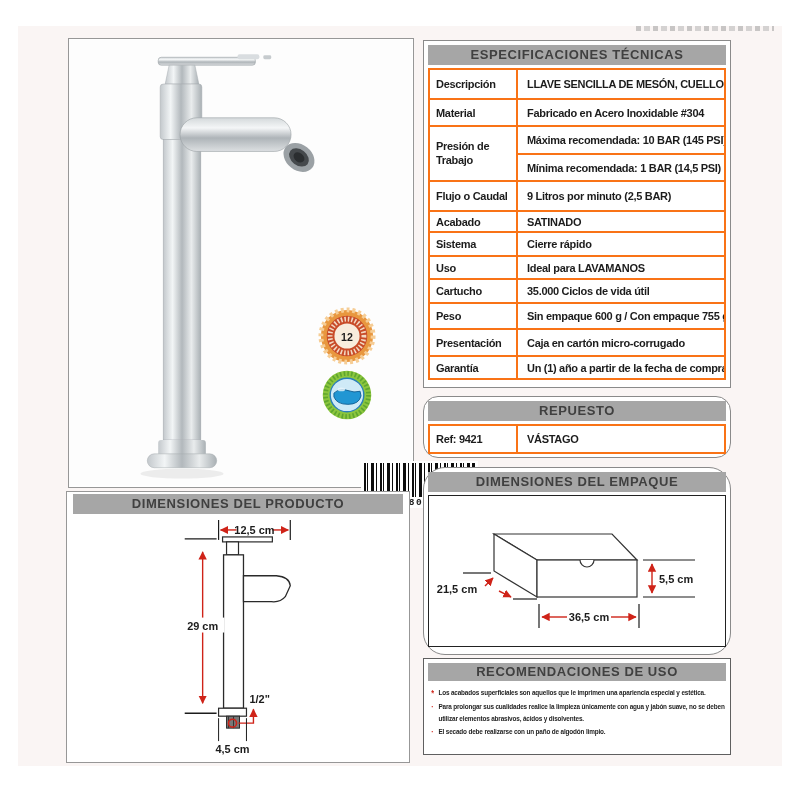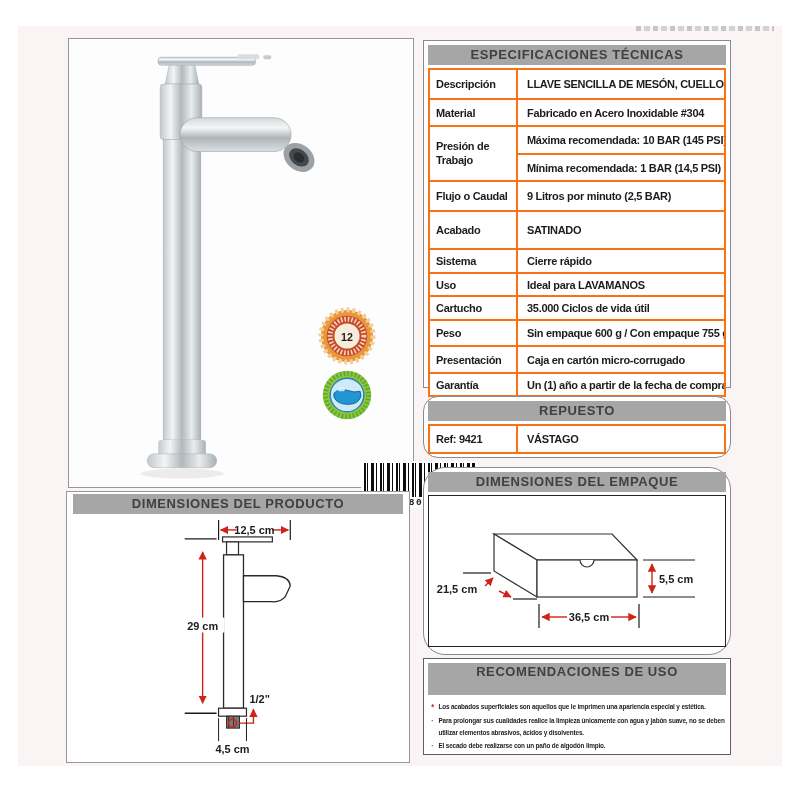--- a/index.html
+++ b/index.html
@@ -172,21 +172,21 @@
       <td class="lab" rowspan="2" style="white-space:normal;line-height:1.25">Presión de Trabajo</td>
       <td class="val">Máxima recomendada: 10 BAR (145 PSI)</td>
     </tr>
     <tr style="height:27px">
       <td class="val">Mínima recomendada: 1 BAR (14,5 PSI)</td>
     </tr>
     <tr style="height:30px">
       <td class="lab">Flujo o Caudal</td>
       <td class="val">9 Litros por minuto (2,5 BAR)</td>
     </tr>
-    <tr style="height:38px">
+    <tr style="height:21px">
       <td class="lab">Acabado</td>
       <td class="val">SATINADO</td>
     </tr>
     <tr style="height:24px">
       <td class="lab">Sistema</td>
       <td class="val">Cierre rápido</td>
     </tr>
     <tr style="height:23px">
       <td class="lab">Uso</td>
       <td class="val">Ideal para LAVAMANOS</td>
@@ -252,21 +252,21 @@
       <line x1="110" y1="108" x2="110" y2="132" stroke="#1c1c1c" stroke-width="1.2"></line>
       <line x1="210" y1="108" x2="210" y2="132" stroke="#1c1c1c" stroke-width="1.2"></line>
       <line x1="138" y1="121" x2="113" y2="121" stroke="#cf2318" stroke-width="1.4" marker-end="url(#mb)"></line>
       <line x1="182" y1="121" x2="207" y2="121" stroke="#cf2318" stroke-width="1.4" marker-end="url(#mb)"></line>
       <text x="160" y="125" text-anchor="middle">36,5 cm</text>
     </svg>
   </div>
 </div>
 
 <div class="box" style="left:423px;top:658px;width:308px;height:97px;border-color:#5f5f5f;">
-  <div class="band" style="height:32px;line-height:18px;">RECOMENDACIONES DE USO</div>
+  <div class="band" style="height:18px;line-height:18px;">RECOMENDACIONES DE USO</div>
   <div class="rec-list">
     <div class="rec-item">
       <span class="mark">*</span>
       <span>Los acabados superficiales son aquellos que le imprimen una apariencia especial y estética.</span>
     </div>
     <div class="rec-item">
       <span class="mark">·</span>
       <span>Para prolongar sus cualidades realice la limpieza únicamente con agua y jabón suave, no se deben utilizar elementos abrasivos, ácidos y disolventes.</span>
     </div>
     <div class="rec-item">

WHAT IS REQUIRED:
Repeat everything in the records above exactly; pictures are not part of the copy.

WRITTEN SOLUTION:
--- a/index.html
+++ b/index.html
@@ -172,21 +172,21 @@
       <td class="lab" rowspan="2" style="white-space:normal;line-height:1.25">Presión de Trabajo</td>
       <td class="val">Máxima recomendada: 10 BAR (145 PSI)</td>
     </tr>
     <tr style="height:27px">
       <td class="val">Mínima recomendada: 1 BAR (14,5 PSI)</td>
     </tr>
     <tr style="height:30px">
       <td class="lab">Flujo o Caudal</td>
       <td class="val">9 Litros por minuto (2,5 BAR)</td>
     </tr>
-    <tr style="height:38px">
+    <tr style="height:21px">
       <td class="lab">Acabado</td>
       <td class="val">SATINADO</td>
     </tr>
     <tr style="height:24px">
       <td class="lab">Sistema</td>
       <td class="val">Cierre rápido</td>
     </tr>
     <tr style="height:23px">
       <td class="lab">Uso</td>
       <td class="val">Ideal para LAVAMANOS</td>
@@ -252,21 +252,21 @@
       <line x1="110" y1="108" x2="110" y2="132" stroke="#1c1c1c" stroke-width="1.2"></line>
       <line x1="210" y1="108" x2="210" y2="132" stroke="#1c1c1c" stroke-width="1.2"></line>
       <line x1="138" y1="121" x2="113" y2="121" stroke="#cf2318" stroke-width="1.4" marker-end="url(#mb)"></line>
       <line x1="182" y1="121" x2="207" y2="121" stroke="#cf2318" stroke-width="1.4" marker-end="url(#mb)"></line>
       <text x="160" y="125" text-anchor="middle">36,5 cm</text>
     </svg>
   </div>
 </div>
 
 <div class="box" style="left:423px;top:658px;width:308px;height:97px;border-color:#5f5f5f;">
-  <div class="band" style="height:32px;line-height:18px;">RECOMENDACIONES DE USO</div>
+  <div class="band" style="height:18px;line-height:18px;">RECOMENDACIONES DE USO</div>
   <div class="rec-list">
     <div class="rec-item">
       <span class="mark">*</span>
       <span>Los acabados superficiales son aquellos que le imprimen una apariencia especial y estética.</span>
     </div>
     <div class="rec-item">
       <span class="mark">·</span>
       <span>Para prolongar sus cualidades realice la limpieza únicamente con agua y jabón suave, no se deben utilizar elementos abrasivos, ácidos y disolventes.</span>
     </div>
     <div class="rec-item">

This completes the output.